Next post: Trace travel debugging

Send files between virtual machine and host

A nice benefit of using a guest VM is that the host machine is protected from any malware that infects the guest (barring security vulnerabilities in the VM software itself).

So, sometimes I'll use a VM for this purpose. A few months ago I was downloading soundfonts, and some of the soundfonts were only available in a compressed .sfark format needing specific .sfark software to use. Downloading an obscure program from some shareware site from 15 years ago seemed a bit risky, and so I installed this software on a VM just to be safe.

Since the point is to be concerned with safety and security, what is a good way to transfer files to and from the guest VM and host machine?

  • VirtualBox's shared folders/network drives/USB connectivity is not a good choice because malware loves these vectors
  • VirtualBox's default way of transfering files, simulating a SMB network drive, also doesn't seem safe.
  • Probably same for the shared clipboard feature.
  • Logging into an email client on the guest could divulge password information.
  • Running a ftp server or web server on the host takes time and introduces an attack surface.


So, my idea is to send the raw file data over a socket, and write a Python script to re-assemble it into a file.

In VirtualBox, I configured bridged networking so that the guest can ping the host but all shared folders/networks are disabled. I install Python on the guest and use scripts to transfer files over a socket by ip address. (To see the guest's ip, in Windows ipconfig, in Linux ifconfig). Type this ip address into the second script below.

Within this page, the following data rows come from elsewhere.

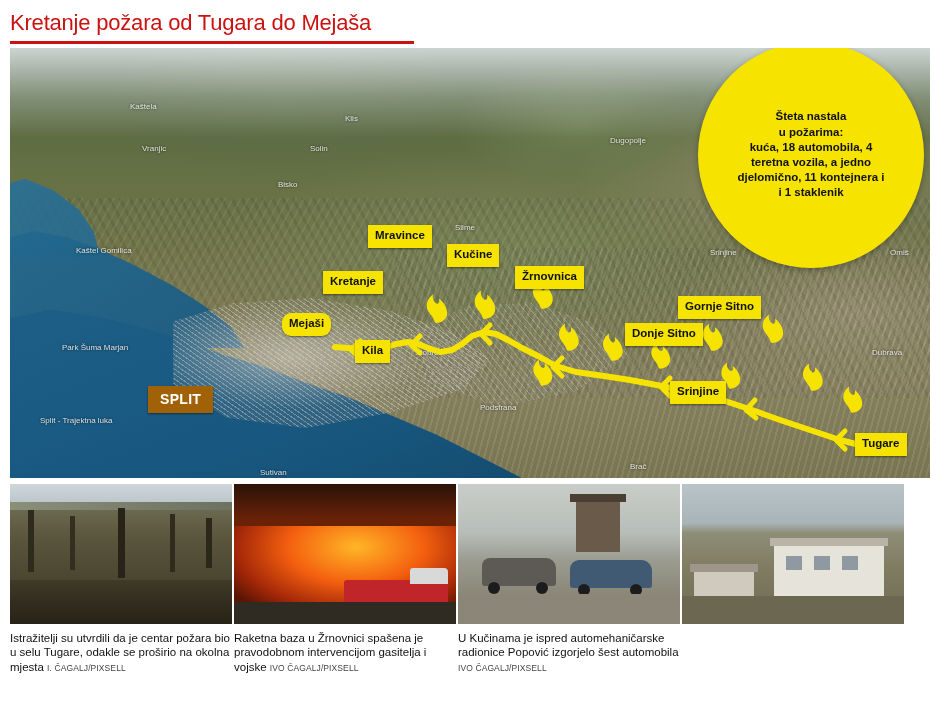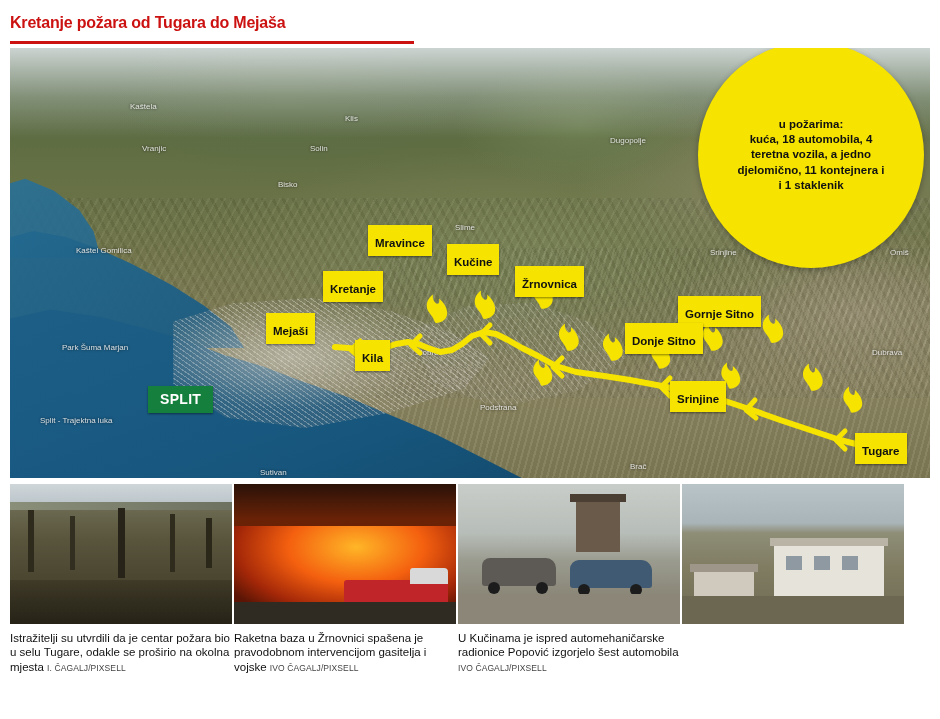--- a/index.html
+++ b/index.html
@@ -18,7 +18,7 @@
     display:flex;align-items:center;
   }
   .title{
-    font-size:16px;font-weight:bold;color:#cc1111;
+    font-size:22px;font-weight:normal;color:#cc1111;
     letter-spacing:-0.2px;margin-left:10px;
   }
   .title-rule{

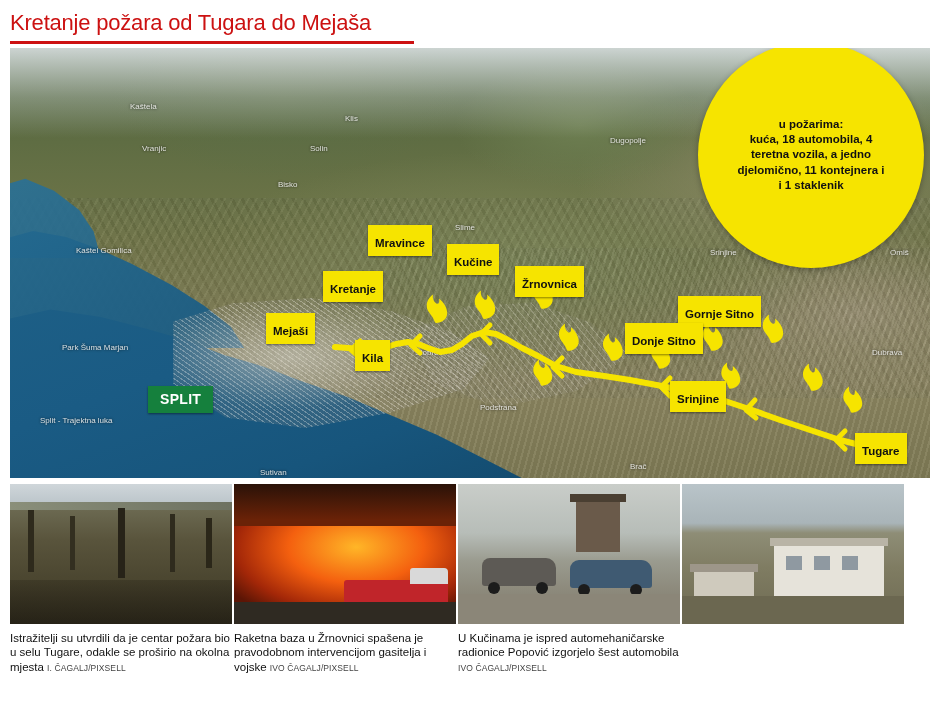--- a/index.html
+++ b/index.html
@@ -258,6 +258,7 @@
 
     <div class="bubble">
       <div class="bubble-inner">
+        <span class="hl">Šteta nastala</span>
         <span class="hl">u požarima:</span>
         <span class="hl">kuća, 18 automobila, 4</span>
         <span class="hl">teretna vozila, a jedno</span>

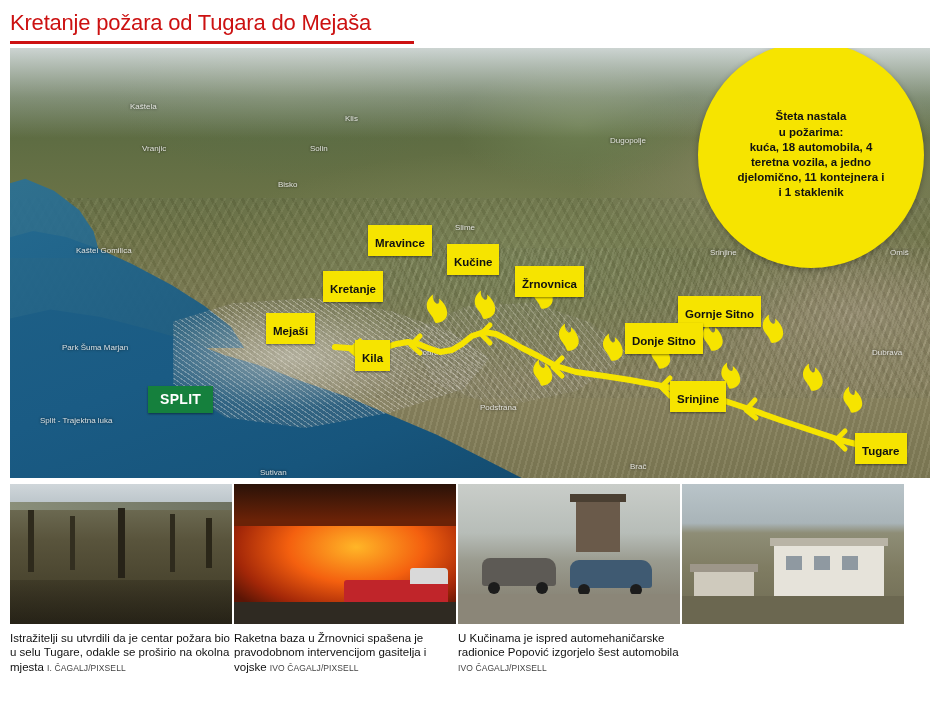--- a/index.html
+++ b/index.html
@@ -110,7 +110,7 @@
   .plabel{
     position:absolute;background:#f6e400;color:#111;
     font-size:11.5px;font-weight:bold;line-height:1;
-    padding:13px 7px 6px 7px;white-space:nowrap;
+    padding:5px 7px 6px 7px;white-space:nowrap;
     box-shadow:0 1px 2px rgba(0,0,0,.45);
   }
   .plabel.split{

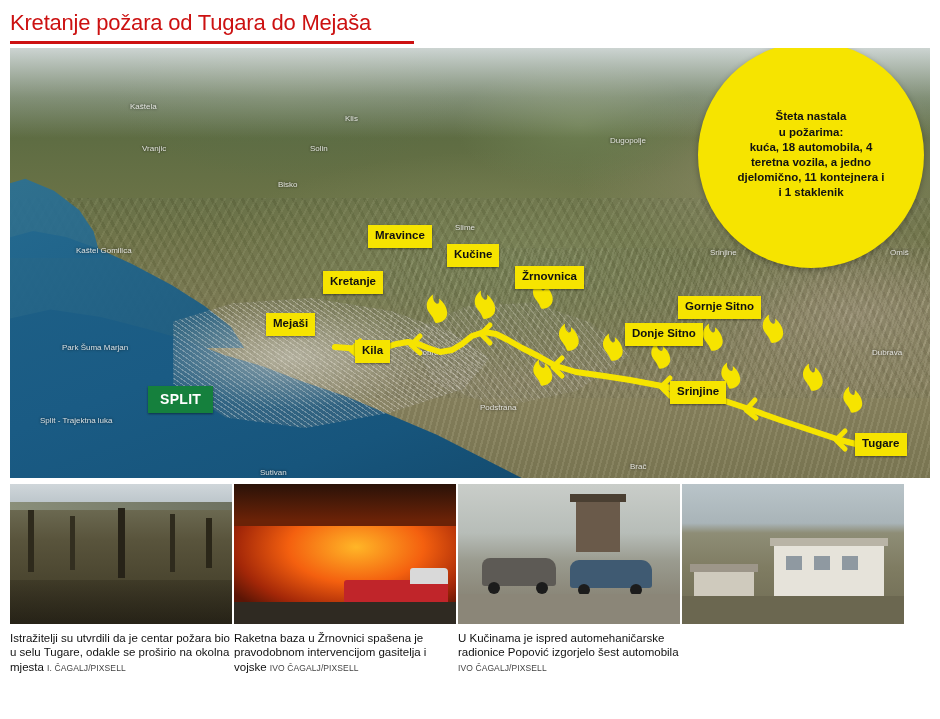--- a/index.html
+++ b/index.html
@@ -248,7 +248,7 @@
         <div class="plabel" style="left: 437px; top: 196px;">Kučine</div>
         <div class="plabel" style="left: 313px; top: 223px;">Kretanje</div>
         <div class="plabel" style="left: 505px; top: 218px;">Žrnovnica</div>
-        <div class="plabel" style="left: 256px; top: 265px;">Mejaši</div>
+        <div class="plabel" style="left: 272px; top: 265px; border-radius: 9px;">Mejaši</div>
         <div class="plabel" style="left: 345px; top: 292px;">Kila</div>
         <div class="plabel" style="left: 668px; top: 248px;">Gornje Sitno</div>
         <div class="plabel" style="left: 615px; top: 275px;">Donje Sitno</div>

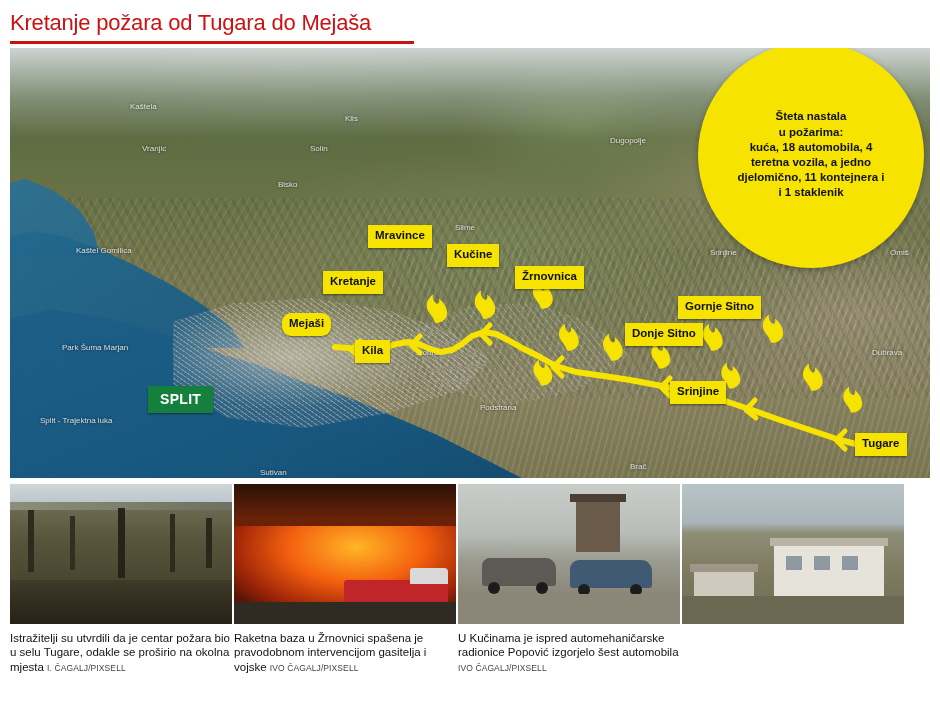--- a/index.html
+++ b/index.html
@@ -114,7 +114,7 @@
     box-shadow:0 1px 2px rgba(0,0,0,.45);
   }
   .plabel.split{
-    background:#15803d;color:#fff;font-size:14px;padding:6px 12px 7px 12px;letter-spacing:.3px;
+    background:#a16207;color:#fff;font-size:14px;padding:6px 12px 7px 12px;letter-spacing:.3px;
   }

First run this script on the host, which I put together from some stack overflow answers,
import socket

f  = open('output_file', 'wb')
conn = socket.socket(socket.AF_INET, socket.SOCK_STREAM)
portnumber = 8206
conn.bind(('', portnumber))
conn.listen(5)
channel, details = conn.accept()
  
print('connected')
while True:
  received_data = channel.recv(4096)
  if not received_data:
    break
  f.write(received_data)
  
f.close()
print("transfer complete!")
channel.close()


Then, run this script on the guest, after changing the file name and ip address.
import socket

file_to_send = '/path/to/filename'
ip_of_recipient = '192.168.xxxxxxx.yyyyyy'
portnumber = 8206
f = open(file_to_send, 'rb')
all_file_contents = f.read()

conn = socket.socket(socket.AF_INET, socket.SOCK_STREAM)
conn.connect((ip_of_recipient, portnumber))
conn.sendall(all_file_contents)
conn.shutdown(socket.SHUT_RDWR)
conn.close()


To ensure that the data is intact, I can use a quick checksum with SHA512,
import hashlib

f1 = open(r'./filename','rb')
hash = hashlib.sha512()
while True:
  # update the hash 256k at a time
  buf = f1.read(1024 * 256)
  if not buf:
    break
  hash.update(buf)

print(hash.hexdigest())


The chances of any malware reaching the host machine are low. Only one file is written to a port that is quickly closed, and the file contents are checked with SHA512. I still don't use this to transfer any executable files, but in general I think this is a safer way to copy files from a VM.